So how can we be confident that these imported organic products meet U.S. organic standards?

Two Pathways for Organic Imports

There are two methods for foreign imports to be sold as USDA-certified organic:

  1. Direct USDA Organic Certification Abroad: 
    Many foreign farms and businesses go through the same rigorous USDA certification process that U.S. producers do, just via accredited certifiers located overseas. These certifications are backed by mandatory NOP import certificates, adding greater transparency and traceability to the organic supply chain.  
Source: NOP Organic Integrity Database - August 2025

 

  1. Organic Equivalence Arrangements: 
    The U.S. currently has seven organic equivalence partners: Canada, the European Union, the United Kingdom, Switzerland, Japan, Korea, and Taiwan. These arrangements recognize that even though our organic standards may differ, they are fundamentally aligned in terms of integrity, verification, and outcomes.

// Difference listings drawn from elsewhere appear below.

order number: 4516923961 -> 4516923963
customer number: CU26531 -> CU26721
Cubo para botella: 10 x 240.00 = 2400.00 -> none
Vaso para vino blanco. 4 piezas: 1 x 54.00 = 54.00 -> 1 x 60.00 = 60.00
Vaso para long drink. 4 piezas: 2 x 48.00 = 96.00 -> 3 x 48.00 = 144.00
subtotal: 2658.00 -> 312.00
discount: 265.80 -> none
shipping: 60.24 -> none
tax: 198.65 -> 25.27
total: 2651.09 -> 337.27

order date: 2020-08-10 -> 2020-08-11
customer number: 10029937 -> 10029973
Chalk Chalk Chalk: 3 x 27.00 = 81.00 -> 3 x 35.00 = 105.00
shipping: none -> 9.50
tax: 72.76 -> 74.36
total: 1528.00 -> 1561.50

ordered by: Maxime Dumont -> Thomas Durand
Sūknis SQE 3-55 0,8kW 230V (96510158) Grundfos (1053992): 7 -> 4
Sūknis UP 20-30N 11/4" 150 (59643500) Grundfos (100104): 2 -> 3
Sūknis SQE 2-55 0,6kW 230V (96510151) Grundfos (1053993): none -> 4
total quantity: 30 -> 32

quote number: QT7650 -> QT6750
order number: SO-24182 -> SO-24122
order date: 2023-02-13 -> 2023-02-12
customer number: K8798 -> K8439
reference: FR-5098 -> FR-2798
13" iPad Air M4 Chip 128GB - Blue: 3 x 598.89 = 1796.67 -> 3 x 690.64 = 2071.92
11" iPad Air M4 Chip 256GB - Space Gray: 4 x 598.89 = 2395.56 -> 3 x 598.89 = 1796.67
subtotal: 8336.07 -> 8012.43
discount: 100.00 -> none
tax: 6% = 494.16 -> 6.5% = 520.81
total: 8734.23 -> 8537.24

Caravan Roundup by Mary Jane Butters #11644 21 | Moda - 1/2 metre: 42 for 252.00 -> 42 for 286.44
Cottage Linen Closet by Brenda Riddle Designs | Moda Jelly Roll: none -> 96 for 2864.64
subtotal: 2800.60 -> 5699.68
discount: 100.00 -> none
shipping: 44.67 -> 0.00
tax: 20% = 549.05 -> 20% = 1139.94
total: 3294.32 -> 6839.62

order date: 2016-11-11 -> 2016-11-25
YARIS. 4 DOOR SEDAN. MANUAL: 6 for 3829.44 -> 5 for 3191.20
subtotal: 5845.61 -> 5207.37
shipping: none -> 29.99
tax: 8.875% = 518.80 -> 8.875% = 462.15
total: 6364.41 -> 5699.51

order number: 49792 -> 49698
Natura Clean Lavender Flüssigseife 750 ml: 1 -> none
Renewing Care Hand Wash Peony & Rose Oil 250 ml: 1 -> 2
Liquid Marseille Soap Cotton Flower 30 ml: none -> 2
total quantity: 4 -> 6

    In practical terms, equivalence allows a U.S. organic company to label and sell products as organic in those countries without having to jump through the hoops of a second certification system. There are some exceptions, known as critical variances, for key issues like animal health care or wine additives, but these are built into the arrangements.  These arrangements are reciprocal, allowing companies in equivalent countries similar access to the U.S. market as well.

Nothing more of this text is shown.